Prevention of reflux esophagitis
In order to reduce the number of relapses of reflux esophagitis and its further progression, it is necessary to combat all the factors contributing to its appearance. Patients should strictly follow the diet, fight excess weight, addiction to tobacco and alcohol-containing beverages, change the mode of rest and work, choose the right clothes, avoid unnecessary strain on your abdominal press, and limit the intake of certain medications.

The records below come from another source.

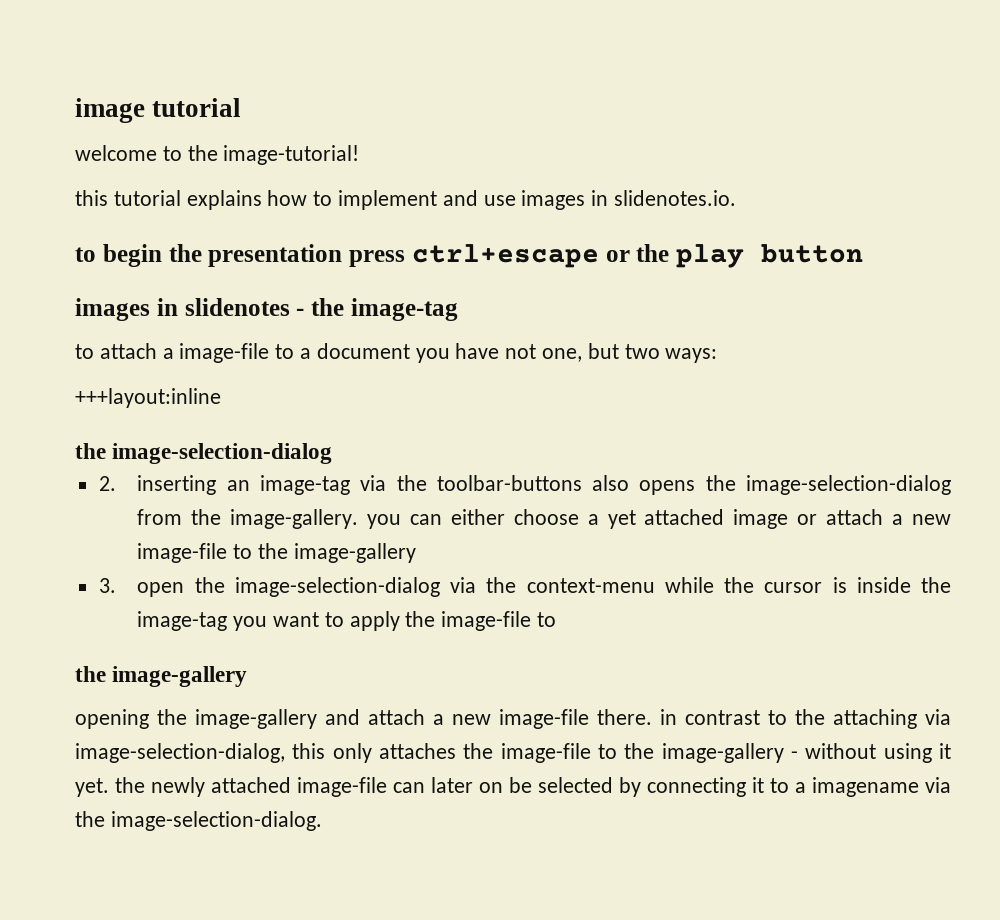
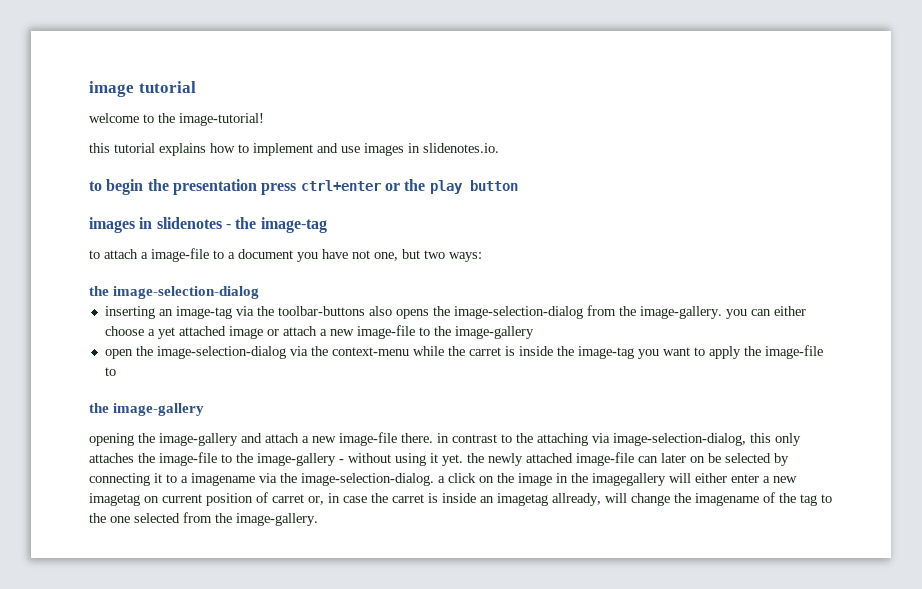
- to begin the presentation press ctrl+escape or the play button
+ to begin the presentation press ctrl+enter or the play button
- +++layout:inline
- 2. inserting an image-tag via the toolbar-buttons also opens the image-selection-dialog from the image-gallery. you can either choose a yet attached image or attach a new image-file to the image-gallery
+ inserting an image-tag via the toolbar-buttons also opens the image-selection-dialog from the image-gallery. you can either choose a yet attached image or attach a new image-file to the image-gallery
- 3. open the image-selection-dialog via the context-menu while the cursor is inside the image-tag you want to apply the image-file to
+ open the image-selection-dialog via the context-menu while the carret is inside the image-tag you want to apply the image-file to
- opening the image-gallery and attach a new image-file there. in contrast to the attaching via image-selection-dialog, this only attaches the image-file to the image-gallery - without using it yet. the newly attached image-file can later on be selected by connecting it to a imagename via the image-selection-dialog.
+ opening the image-gallery and attach a new image-file there. in contrast to the attaching via image-selection-dialog, this only attaches the image-file to the image-gallery - without using it yet. the newly attached image-file can later on be selected by connecting it to a imagename via the image-selection-dialog. a click on the image in the imagegallery will either enter a new imagetag on current position of carret or, in case the carret is inside an imagetag allready, will change the imagename of the tag to the one selected from the image-gallery.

With confirmed precancerous changes, banal heartburn may serve as a signal for the need for an urgent visit to your doctor and for a timely examination. In the case of Barrett's esophagus, endoscopic examination with taking biopsies should be performed annually and even more often (if there is severe dysplasia, established under the microscope by at least two morphologists).
Prognosis of the disease
Reflux-esophagitis has, as a rule, a favorable prognosis for work capacity and life. If there are no complications, then it does not shorten its duration. But with inadequate treatment and non-observance of data by the doctors of the recommendations, new relapses of esophagitis and its progression are possible.